[PROBLEM TO SOLVE]
Take every line from the listing below that contains "letter".

[SOURCE MATERIAL]
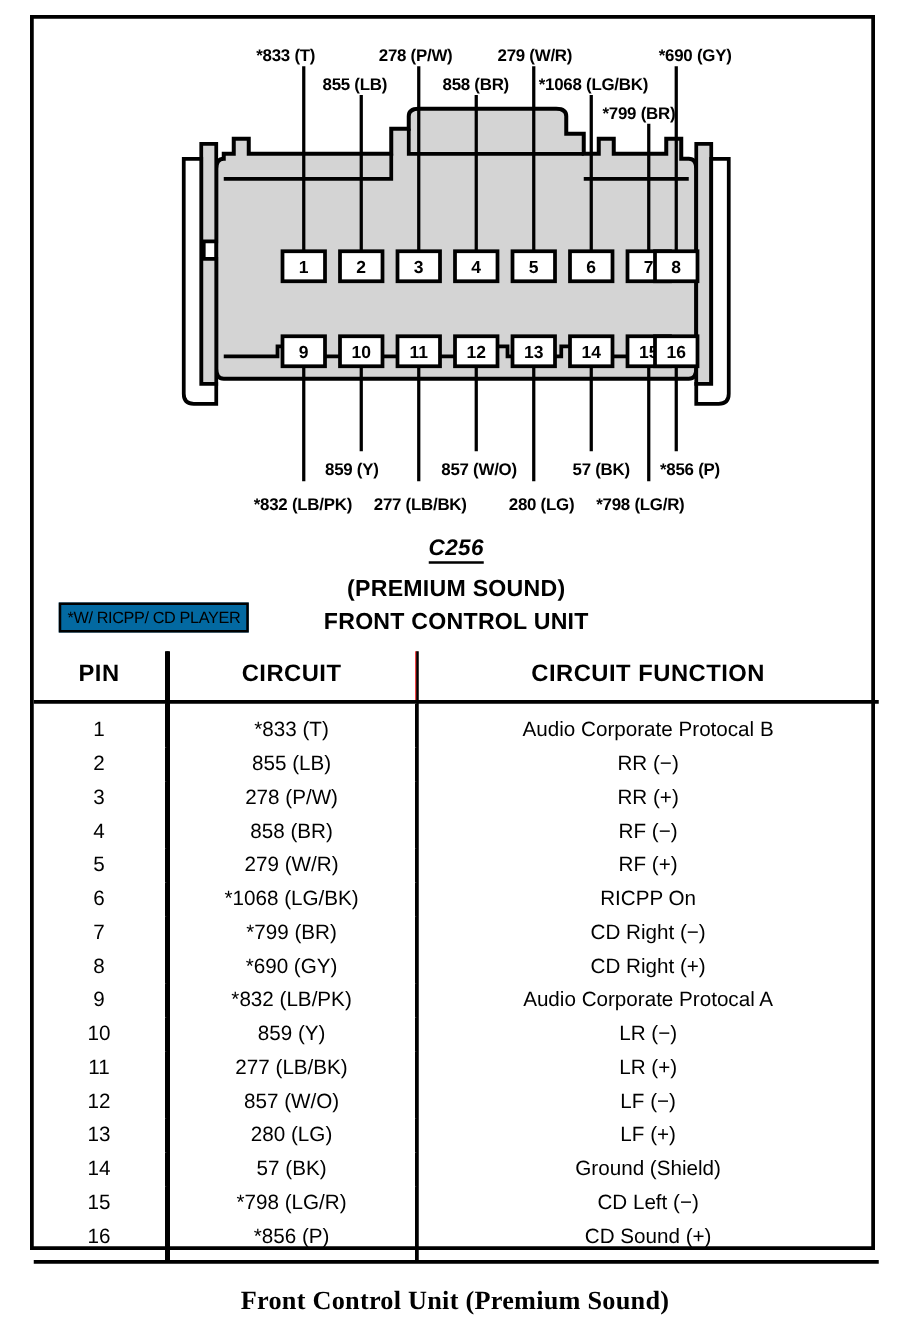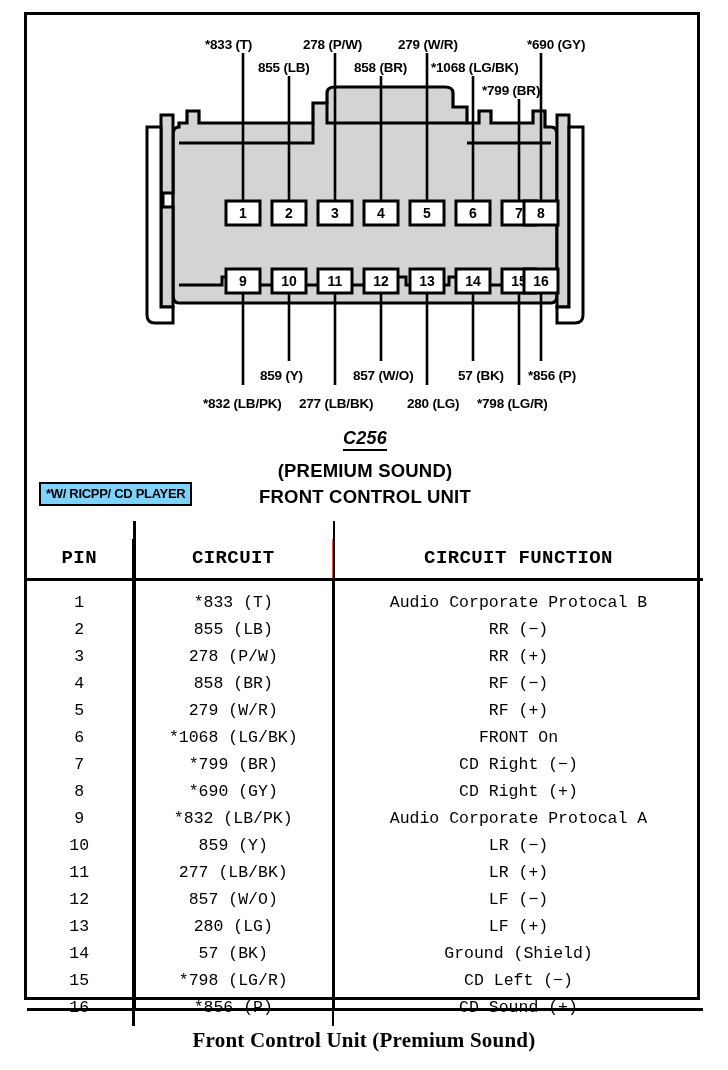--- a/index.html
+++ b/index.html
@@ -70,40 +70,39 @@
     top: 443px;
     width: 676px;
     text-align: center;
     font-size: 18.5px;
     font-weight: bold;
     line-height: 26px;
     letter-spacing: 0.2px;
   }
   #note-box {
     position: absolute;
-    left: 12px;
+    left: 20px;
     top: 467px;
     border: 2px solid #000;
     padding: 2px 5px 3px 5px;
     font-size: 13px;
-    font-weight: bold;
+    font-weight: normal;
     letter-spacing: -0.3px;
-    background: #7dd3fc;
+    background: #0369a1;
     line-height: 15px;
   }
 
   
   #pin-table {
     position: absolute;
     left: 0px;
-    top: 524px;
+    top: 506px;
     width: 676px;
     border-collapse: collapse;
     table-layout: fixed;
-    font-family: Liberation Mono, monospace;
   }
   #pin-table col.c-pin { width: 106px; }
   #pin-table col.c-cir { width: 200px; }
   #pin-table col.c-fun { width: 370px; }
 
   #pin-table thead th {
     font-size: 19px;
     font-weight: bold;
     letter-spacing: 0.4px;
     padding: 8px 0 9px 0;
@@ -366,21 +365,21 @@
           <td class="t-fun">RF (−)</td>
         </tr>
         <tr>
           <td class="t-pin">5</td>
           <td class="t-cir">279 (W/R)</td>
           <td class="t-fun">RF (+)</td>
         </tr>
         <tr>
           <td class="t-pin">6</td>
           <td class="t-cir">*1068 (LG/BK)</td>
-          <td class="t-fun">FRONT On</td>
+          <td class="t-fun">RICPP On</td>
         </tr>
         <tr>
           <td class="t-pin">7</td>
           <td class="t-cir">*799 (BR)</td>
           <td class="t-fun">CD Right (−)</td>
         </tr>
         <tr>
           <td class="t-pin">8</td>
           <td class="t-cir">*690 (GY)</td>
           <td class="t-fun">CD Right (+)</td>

[OUTPUT]
     letter-spacing: 0.2px;
     letter-spacing: -0.3px;
     letter-spacing: 0.4px;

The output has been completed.